In recent weeks we have read one report after another from JPMorgan's quants who, in trying to justify their explosive S&P forecast for 2021 and 2022 which sees the S&P rising as high as 4,500, make the false claim that hedge funds are barely invested in the market and have lots of dry powder, i.e., cash on the sidelines.
We now hope to bring these lies to an end once and for all, for the simple reason that as of this moment, hedge funds have never been more long stocks on both a gross and net basis.
The reason for that, as Goldman's Ben Snider points out in its latest hedge fund trend monitor, is that in the third quarter having given up on generating alpha, hedge funds have "increasingly relied on beta to support returns." Confirming this, Goldman's Hedge Fund VIP basket, which tracks the most popular hedge fund long positions, has outperformed the S&P 500 by 20% points YTD (+32% vs. +12%). And while it still lags the Nasdaq 100, the basket is now on pace for its strongest annual excess return vs. the S&P 500 on record as shown in the second chart below.
As an aside, following the recent 15-sigma rotation out of growth and into value on the back of vaccine news, Goldman caveats that in recent weeks, the outperformance of the most popular hedge fund long positions has moderated. Since the start of the fourth quarter, VIPs have outperformed the S&P 500 by about 2 percentage points (+8% vs. +6%), as the US elections and vaccine announcements drove sharp rotations within the market.
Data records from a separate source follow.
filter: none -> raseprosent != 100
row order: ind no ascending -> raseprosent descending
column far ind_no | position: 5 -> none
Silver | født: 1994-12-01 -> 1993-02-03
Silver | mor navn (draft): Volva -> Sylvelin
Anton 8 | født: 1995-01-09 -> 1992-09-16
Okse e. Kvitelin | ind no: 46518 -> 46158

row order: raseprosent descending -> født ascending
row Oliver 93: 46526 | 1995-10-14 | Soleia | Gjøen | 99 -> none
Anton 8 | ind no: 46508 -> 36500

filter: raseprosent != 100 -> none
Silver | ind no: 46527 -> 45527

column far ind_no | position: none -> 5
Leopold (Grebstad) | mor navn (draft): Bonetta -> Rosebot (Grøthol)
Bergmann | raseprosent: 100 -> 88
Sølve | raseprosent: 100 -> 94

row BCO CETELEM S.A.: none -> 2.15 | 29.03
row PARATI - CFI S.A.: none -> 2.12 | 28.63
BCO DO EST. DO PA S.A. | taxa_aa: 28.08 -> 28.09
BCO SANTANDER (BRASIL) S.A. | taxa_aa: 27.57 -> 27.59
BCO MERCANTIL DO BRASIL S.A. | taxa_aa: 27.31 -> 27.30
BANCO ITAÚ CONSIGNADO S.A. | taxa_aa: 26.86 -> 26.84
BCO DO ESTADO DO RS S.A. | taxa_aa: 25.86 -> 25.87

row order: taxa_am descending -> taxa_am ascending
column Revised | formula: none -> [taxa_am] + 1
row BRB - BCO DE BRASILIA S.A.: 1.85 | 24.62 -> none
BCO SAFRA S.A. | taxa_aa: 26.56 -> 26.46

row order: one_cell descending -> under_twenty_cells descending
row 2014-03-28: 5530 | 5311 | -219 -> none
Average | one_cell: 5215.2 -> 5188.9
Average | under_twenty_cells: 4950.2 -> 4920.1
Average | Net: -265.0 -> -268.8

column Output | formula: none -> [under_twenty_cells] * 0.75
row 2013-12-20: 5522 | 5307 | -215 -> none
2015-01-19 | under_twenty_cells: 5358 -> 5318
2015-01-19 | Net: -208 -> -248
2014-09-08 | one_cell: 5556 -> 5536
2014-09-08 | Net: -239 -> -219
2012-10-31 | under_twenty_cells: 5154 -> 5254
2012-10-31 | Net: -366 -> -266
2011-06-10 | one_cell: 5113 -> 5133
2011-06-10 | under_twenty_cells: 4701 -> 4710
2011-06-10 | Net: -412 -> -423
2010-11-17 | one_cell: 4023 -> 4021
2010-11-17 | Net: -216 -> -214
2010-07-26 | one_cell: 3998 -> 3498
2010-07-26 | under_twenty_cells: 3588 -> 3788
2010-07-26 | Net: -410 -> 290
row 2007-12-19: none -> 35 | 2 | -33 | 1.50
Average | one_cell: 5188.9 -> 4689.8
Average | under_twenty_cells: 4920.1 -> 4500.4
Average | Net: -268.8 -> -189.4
Ironically, and as we have claimed since 2013, the biggest outperformance came on the back of soaring shorts: as Snider writes in his report, "since the market trough in March the most concentrated short positions have consistently outperformed as funds covered their short exposures in a rapidly rising market."
This should not come as a surprise to our readers: as we first observed all the way back in 2013, "The Best Trading Strategy In This Market: Buy The Most Hated Stocks, Short The Most Widely Held", going long a basket of the most shorted names has best the best alpha generating trade year after year after year, and nowhere more so than in 2020. And now Goldman confirms this.
Sadly, hedge funds once again were not aware of this, and even as they went long the hedge fund VIP basket which has soared, they were collectively short (as a group) the same handful of names, which has ripped higher, in many cases more than offsetting any gains from the long book.
As a result, hedge funds have resorted once again to the oldest trick in the book - piling leverage upon leverage to chase not alpha, which they have failed to do once again in 2020, but beta.
Indeed, as Goldman notes, "record net leverage has supported hedge fund returns in recent weeks despite the erosion of alpha."
And here is our - and Goldman's counter - to anyone who incorrectly claims that hedge funds are not all in: aggregate hedge fund net leverage calculated based on publicly-available data registered 56% at the start of 4Q 2020, tying the record from early 2015. Exposures calculated by Goldman Sachs Prime Services also show extremely elevated net leverage; in fact net leverage has never been higher: as Snider explains: "According to their data, net leverage has risen quickly since the March market trough and is now at the highest level on record."
The flipside to the above is that that now that shorts have been absolutely crushed and steamrolled, there are none left.
As Goldman points out, as funds increased length in the rising market (i.e., covered their shorts), "short interest has continued to fall, reaching new record lows." As shown in the final chart, the median S&P 500 stock has outstanding short interest equating to just 1.6% of market cap, the lowest level in Goldman's 16-year data history.
In most sectors, short interest outstanding currently ranks in the bottom decile of the last 15 years, with only Energy sector shorts registering above the historical average.
This means that with no shorts left, the market's ability to "squeeze" higher is now finished... except for energy where we expect some catalyst to unleash what will soon be the only short squeeze left in the market.